# WORK ORDER:
Identify and copy all lines of the material where the string "with" is found.

# GIVEN INFORMATION:
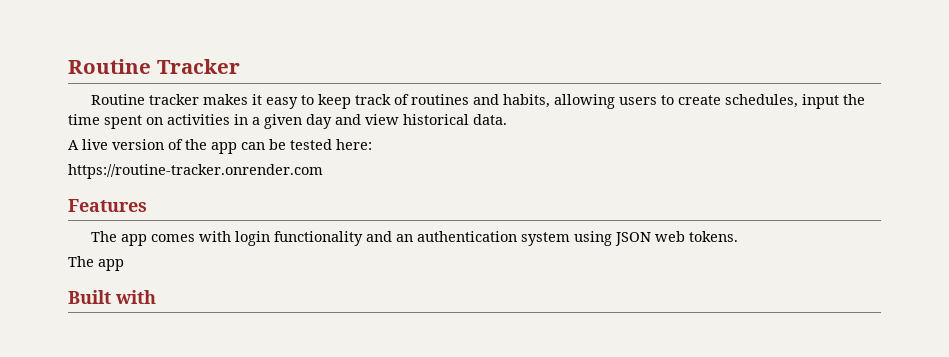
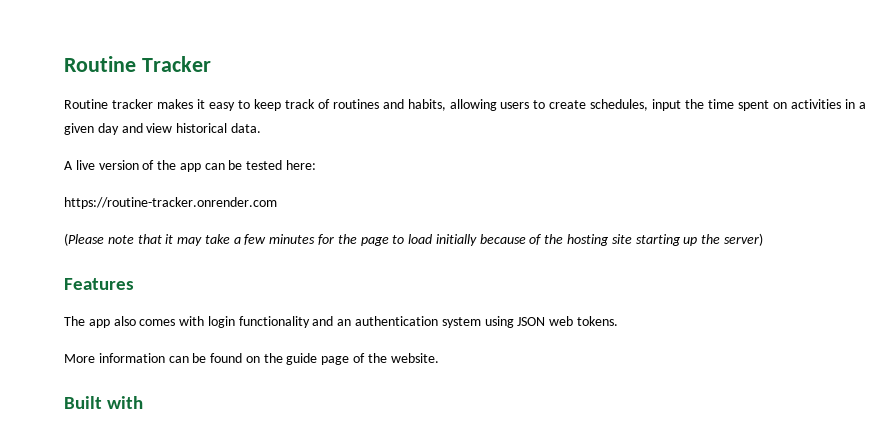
+ (Please note that it may take a few minutes for the page to load initially because of the hosting site starting up the server)
- The app comes with login functionality and an authentication system using JSON web tokens.
- The app
+ The app also comes with login functionality and an authentication system using JSON web tokens.
+ More information can be found on the guide page of the website.

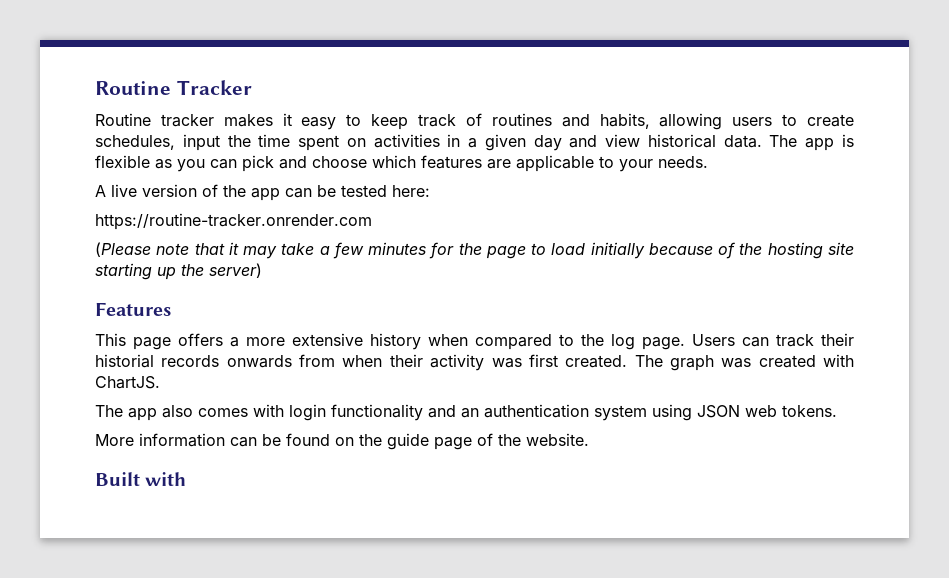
+ The app is flexible as you can pick and choose which features are applicable to your needs.
+ This page offers a more extensive history when compared to the log page. Users can track their historial records onwards from when their activity was first created. The graph was created with ChartJS.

# RESPONSE AREA:
- The app comes with login functionality and an authentication system using JSON web tokens.
+ The app also comes with login functionality and an authentication system using JSON web tokens.
+ This page offers a more extensive history when compared to the log page. Users can track their historial records onwards from when their activity was first created. The graph was created with ChartJS.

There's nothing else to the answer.